Un enseignant doit-il s’abstenir de donner son avis sur la religion ou la politique dans les médias ?
Auteur : Guillaume Baticle, doctorant en droit public, université de Poitiers
Relecteur : Jean-Paul Markus, professeur de droit public, université Paris-Saclay
Liens d’intérêts ou fonctions politiques déclarés des intervenants à l’article : aucun
Secrétariat de rédaction : Clara Robert-Motta, journaliste
Source : Publication Facebook, le 13 avril 2025
Critiqué pour avoir défendu publiquement « les racines catholiques » de la France, l’enseignant et chroniqueur Kévin Bossuet n’a pourtant enfreint ni le principe de laïcité ni son devoir de réserve. En dehors de la salle de classe ou de l’amphi, la liberté d’expression des fonctionnaires reste protégée.
Kevin Bossuet, enseignant et chroniqueur sur Cnews, a exprimé, à l’occasion de la fête des Rameaux, son soutien envers les catholiques. Sur un plateau de télévision, repris sur son compte Facebook, il dit aux catholiques « qu’ils ne doivent pas se cacher et qu’ils doivent être fiers d’être catholiques et le dire. C’est le catholicisme qui a fait la France ! C’est la base de notre identité, de notre culture et de notre civilisation ».
Depuis, des internautes lui opposent le principe de laïcité et le devoir de réserve des enseignants. Mais dans le cas présent, Kévin Bossuet ne commet aucune faute.

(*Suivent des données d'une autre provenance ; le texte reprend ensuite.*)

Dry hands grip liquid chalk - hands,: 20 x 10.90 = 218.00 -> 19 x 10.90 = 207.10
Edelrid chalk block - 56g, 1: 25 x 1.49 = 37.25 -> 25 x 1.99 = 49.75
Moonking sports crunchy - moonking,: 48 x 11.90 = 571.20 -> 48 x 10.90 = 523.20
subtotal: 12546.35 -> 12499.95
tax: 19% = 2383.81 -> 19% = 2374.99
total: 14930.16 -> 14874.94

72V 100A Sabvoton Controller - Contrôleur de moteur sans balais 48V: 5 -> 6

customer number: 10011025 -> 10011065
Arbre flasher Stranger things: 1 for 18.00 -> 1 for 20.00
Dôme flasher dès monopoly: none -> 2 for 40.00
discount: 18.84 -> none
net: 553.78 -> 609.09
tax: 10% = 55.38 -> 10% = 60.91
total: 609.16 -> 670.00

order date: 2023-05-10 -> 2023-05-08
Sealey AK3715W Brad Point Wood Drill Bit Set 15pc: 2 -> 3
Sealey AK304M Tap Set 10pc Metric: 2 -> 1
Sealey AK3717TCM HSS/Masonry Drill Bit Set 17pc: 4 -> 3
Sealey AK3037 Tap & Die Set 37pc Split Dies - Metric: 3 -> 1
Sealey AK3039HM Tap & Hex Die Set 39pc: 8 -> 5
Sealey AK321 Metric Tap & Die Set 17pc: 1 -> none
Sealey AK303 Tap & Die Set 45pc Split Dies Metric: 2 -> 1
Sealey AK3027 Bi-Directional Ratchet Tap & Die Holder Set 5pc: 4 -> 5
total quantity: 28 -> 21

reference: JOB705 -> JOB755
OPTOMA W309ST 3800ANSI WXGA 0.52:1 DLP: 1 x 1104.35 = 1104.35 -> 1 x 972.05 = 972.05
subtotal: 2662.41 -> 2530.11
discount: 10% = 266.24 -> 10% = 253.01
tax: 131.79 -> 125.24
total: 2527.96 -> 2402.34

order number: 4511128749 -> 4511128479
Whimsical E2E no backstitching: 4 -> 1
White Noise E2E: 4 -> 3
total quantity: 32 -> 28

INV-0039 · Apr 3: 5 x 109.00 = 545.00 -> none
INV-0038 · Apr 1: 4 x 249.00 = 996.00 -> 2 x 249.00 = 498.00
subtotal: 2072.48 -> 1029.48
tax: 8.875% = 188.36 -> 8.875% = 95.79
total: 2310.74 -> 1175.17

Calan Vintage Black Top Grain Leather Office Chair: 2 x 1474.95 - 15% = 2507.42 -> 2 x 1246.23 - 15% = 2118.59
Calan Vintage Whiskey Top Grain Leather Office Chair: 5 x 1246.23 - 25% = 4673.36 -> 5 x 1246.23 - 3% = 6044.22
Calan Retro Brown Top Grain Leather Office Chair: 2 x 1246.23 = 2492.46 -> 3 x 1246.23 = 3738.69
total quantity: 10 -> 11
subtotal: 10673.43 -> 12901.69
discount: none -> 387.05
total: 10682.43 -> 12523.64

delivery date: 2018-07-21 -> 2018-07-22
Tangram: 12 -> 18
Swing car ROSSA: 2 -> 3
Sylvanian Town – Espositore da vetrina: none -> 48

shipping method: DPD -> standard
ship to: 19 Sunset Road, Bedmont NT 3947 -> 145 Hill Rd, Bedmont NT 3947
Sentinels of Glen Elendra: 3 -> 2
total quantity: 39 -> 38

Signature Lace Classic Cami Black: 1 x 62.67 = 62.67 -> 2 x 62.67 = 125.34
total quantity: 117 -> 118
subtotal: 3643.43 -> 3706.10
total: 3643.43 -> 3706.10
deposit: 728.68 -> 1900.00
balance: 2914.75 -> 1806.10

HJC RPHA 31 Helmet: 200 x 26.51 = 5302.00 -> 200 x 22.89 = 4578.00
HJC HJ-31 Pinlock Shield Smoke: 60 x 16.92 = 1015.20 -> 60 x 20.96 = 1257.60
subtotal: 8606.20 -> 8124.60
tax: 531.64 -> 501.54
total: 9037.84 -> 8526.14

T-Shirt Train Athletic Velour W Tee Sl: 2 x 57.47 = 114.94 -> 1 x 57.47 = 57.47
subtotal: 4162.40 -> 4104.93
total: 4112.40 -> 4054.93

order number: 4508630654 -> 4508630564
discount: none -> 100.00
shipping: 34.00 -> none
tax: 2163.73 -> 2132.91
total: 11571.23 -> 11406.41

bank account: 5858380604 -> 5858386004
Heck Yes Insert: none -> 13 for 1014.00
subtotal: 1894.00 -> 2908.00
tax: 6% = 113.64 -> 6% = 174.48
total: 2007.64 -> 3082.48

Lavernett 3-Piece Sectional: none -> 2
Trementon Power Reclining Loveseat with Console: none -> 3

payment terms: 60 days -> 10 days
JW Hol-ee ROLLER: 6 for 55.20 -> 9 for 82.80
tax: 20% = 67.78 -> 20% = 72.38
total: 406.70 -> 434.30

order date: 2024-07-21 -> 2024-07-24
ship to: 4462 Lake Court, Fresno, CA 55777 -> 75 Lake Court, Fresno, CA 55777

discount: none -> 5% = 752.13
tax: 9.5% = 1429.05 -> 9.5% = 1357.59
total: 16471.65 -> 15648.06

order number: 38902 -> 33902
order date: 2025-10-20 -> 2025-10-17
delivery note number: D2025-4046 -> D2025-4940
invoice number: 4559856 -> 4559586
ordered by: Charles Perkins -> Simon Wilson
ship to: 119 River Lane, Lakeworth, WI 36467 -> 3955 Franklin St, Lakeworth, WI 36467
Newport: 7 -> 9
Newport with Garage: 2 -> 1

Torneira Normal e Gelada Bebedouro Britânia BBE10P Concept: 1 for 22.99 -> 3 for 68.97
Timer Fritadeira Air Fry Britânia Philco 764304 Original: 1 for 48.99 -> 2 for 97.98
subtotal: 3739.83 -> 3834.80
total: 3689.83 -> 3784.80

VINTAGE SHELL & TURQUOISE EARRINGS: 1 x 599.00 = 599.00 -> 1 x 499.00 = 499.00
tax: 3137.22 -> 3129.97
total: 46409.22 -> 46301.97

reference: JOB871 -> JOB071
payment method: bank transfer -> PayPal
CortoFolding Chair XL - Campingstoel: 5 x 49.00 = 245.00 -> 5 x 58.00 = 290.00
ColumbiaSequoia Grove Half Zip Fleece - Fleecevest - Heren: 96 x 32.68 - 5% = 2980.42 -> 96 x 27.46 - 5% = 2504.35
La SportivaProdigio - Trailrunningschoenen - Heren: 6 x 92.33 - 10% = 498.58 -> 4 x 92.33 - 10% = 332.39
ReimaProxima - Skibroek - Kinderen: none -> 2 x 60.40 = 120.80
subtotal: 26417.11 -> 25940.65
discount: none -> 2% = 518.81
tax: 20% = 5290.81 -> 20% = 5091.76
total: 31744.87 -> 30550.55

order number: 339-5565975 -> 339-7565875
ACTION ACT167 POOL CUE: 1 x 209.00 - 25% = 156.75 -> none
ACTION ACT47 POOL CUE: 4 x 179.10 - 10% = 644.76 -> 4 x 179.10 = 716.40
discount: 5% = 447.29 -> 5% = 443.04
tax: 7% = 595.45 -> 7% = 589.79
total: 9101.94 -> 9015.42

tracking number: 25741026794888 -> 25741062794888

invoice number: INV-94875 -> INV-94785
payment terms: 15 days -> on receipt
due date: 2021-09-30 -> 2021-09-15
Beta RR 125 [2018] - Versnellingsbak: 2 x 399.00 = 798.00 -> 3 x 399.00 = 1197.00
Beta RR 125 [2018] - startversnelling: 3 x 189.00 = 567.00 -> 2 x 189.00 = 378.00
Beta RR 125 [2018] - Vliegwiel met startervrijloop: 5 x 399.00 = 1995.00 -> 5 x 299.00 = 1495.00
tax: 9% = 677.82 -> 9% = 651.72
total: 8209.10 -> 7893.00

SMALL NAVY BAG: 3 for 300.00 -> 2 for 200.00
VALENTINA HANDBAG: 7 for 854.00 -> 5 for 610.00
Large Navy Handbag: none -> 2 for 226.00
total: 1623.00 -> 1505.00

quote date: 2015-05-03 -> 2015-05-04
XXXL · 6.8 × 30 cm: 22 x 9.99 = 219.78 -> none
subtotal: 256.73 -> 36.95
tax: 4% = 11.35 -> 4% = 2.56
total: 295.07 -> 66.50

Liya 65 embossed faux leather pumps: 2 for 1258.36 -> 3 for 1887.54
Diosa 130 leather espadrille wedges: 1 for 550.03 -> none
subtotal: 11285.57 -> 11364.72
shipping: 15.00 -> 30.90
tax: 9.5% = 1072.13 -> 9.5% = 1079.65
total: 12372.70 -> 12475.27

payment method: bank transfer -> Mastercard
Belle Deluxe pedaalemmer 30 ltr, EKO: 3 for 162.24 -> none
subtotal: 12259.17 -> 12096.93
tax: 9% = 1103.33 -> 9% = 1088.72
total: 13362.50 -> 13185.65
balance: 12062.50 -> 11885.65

Selon nos confrères de Checknews, Kevin Bossuet est bien enseignant d’histoire-géographie, mais nous ne savons pas s’il exerce dans un établissement public ou privé. S’il est enseignant dans un établissement privé, il n’est pas fonctionnaire et la question de sa neutralité ne se pose pas. En revanche, c’est un peu plus complexe s’il enseigne dans un établissement public.
Des enseignants neutres et laïcs dans l’exercice de leurs fonctions
L’article L121-2 du code général de la fonction publique dit en effet que « l’agent public est tenu à l’obligation de neutralité » et qu’il « exerce ses fonctions dans le respect du principe de laïcité ». Mais cette obligation ne s’impose que « dans l’exercice de ses fonctions ». En dehors de leurs fonctions, les agents publics peuvent exercer leur liberté fondamentale d’expression.
Son soutien aux catholiques ne s’étant pas fait dans un cadre scolaire, il n’y a pas de faute à lui reprocher. Si en revanche ce professeur d’histoire donnait son opinion bien tranchée, comme il en a l’habitude sur les plateaux de télévision, en classe devant ses élèves, il enfreindrait son devoir de neutralité.
Rien à voir avec le devoir de réserve
Le devoir de neutralité de l’enseignant est à différencier du devoir de réserve, également avancé par l’internaute. Si l’enseignant doit être neutre pendant son temps de travail, il peut exprimer ses opinions personnelles en dehors, mais en faisant preuve d’une certaine réserve, c’est-à-dire d’une certaine retenue dans la façon d’exprimer ses opinions.
L’idée de cette réserve est de ne pas porter atteinte à l’image de l’administration de laquelle il dépend. Cette obligation n’est pas prévue par la loi, mais est analysée au cas par cas par le juge administratif lorsqu’une sanction disciplinaire pour manquement à ce devoir est contestée devant lui.
L’exemple classique en la matière est une décision du Conseil d’État de 1953. Le directeur du CNRS de l’époque s’était montré solidaire d’une lettre ouverte très virulente envers la politique du gouvernement. Démis de ses fonctions, le juge a estimé qu’une telle sanction était proportionnée, car la lettre en question comportait « des attaques violentes et injurieuses contre le gouvernement français ».
Kévin Bossuet est donc libre de dire ce qu’il veut hors de sa salle de classe. Mais s’il critique le gouvernement et l’administration, il doit le faire de manière mesurée, sans violence verbale ni provocation.